After Focus has a violent reaction to Danny getting hurt in the line of duty, she starts looking into why the Superhero might be so fixated on her.  She begins to suspect that seeing the future might be one of Focus’ powers, but when a mission leaves her stranded thirty years in the past, right at the start of Focus’s superhero career, everything becomes clear, except why the Focus in the past can barely seem to tolerate her presence.

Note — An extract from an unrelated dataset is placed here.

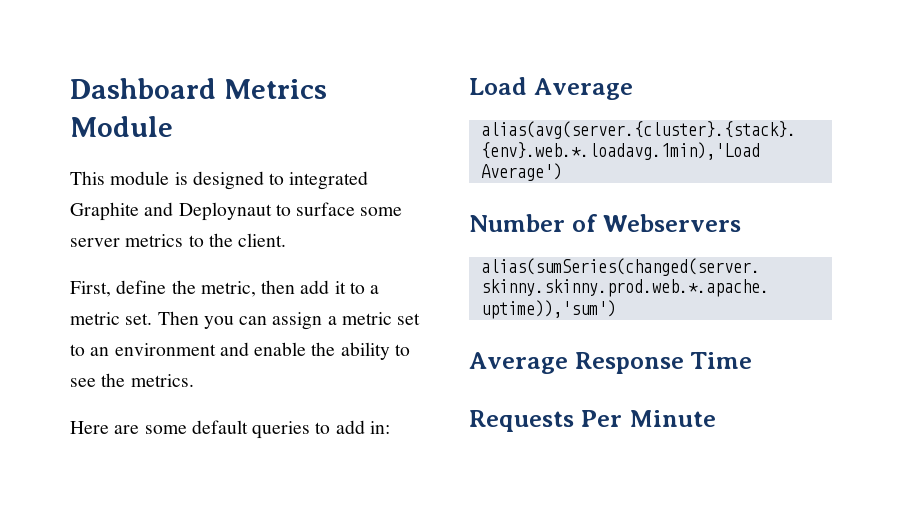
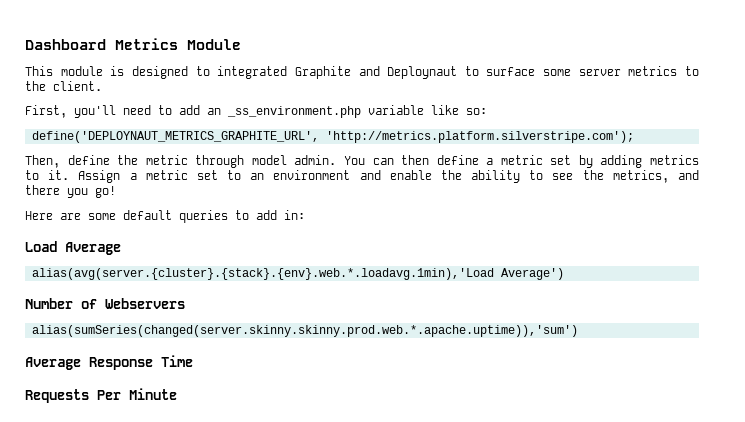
[116,280,380,297] [70,311,323,330] define the metric, then add it to a metric set. Then you can assign -> [74,105,487,118] [31,131,634,143] [25,155,699,168] [25,170,121,183] you'll need to add an _ss_environment.php variable like so: // define('DEPLOYNAUT_METRICS_GRAPHITE_URL', 'http://metrics.platform.silverstripe.com'); // Then, define the metric through model admin. You can then define a metric set by adding metrics to it. Assign
[130,374,194,387] metrics. -> [612,170,699,183] [25,185,116,198] metrics, and there you go!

Coming February 20th, 2022 from Desert Palm Press
Now Available for Pre-Order (Get a 10% discount with code 10DPP)
Mail Order Bride:
Ten years ago, aliens from a Galaxy spanning government called the Hegemony arrived in the Solar system and ever since Earth has been on a long, slow journey to becoming a banana republic.  Samantha ‘Sam’ Murray has spent her entire high school career doing everything her mom could think of to earn a chance at an off-world education that would keep her from living a life of poverty.  But with just a few weeks left before graduation there’s no scholarship in sight and Sam has her heart set on getting an apartment with her best friend and crush, Jenny, and maybe finding out of they can be more than just friends.  All of her plans come crashing down when she finds out her mom has signed her up for an arranged marriage on another planet as a way to get her the off-world education she’s sure Sam needs.
Sam arrives on Talamh, a planet ravaged by disaster, expecting to find herself promised to some rich alien prince.  Instead, she finds herself among a species that has no concept of gender, promised to a beautiful alien that makes Sam’s little gay heart skip a beat every time she looks at them.  There’s just one problem.  Orla, the person Sam is promised to, is already in love with their best friend Sorcha.  As Orla and Sam’s betrothal moves forward, they find themselves falling in love, but Sam can’t help but worry that Sorcha will come between them.  At least, until she and Sorcha start to develop feelings for each other.
Will desire and jealousy destroy all their futures, or will Sam, Orla and Sorcha find a way to be happy together?
Coming Summer of 2022 from Desert Palm Press
Transistor: Hearts of Heroes 2
When Naomi Woodward’s doctor recommended her for a clinical trial, it seemed like the answer to her prayers. She was finally able to get her gender confirmation surgery and the surgery was a resounding success. She finally looked and felt like the woman she always knew she was.
Her new face and new body finally helped her work up the nerve to ask out Anika, the beautiful nurse that lived across the hall. To her delight Anika said yes, but when they are attacked during their date, Naomi quickly discovers that the experimental procedure she went through had some unexpected side effects, and that when Anika told her things with her family were complicated, she really should have listened.
Now, armed with superpowers she barely understands, a snarky artificial intelligence in her head, and allies that include a Superhero, a Dragon, and the literal Devil, she has to keep Anika safe from the archangel who’s out to kill her while they work desperately to prevent a second civil war in heaven.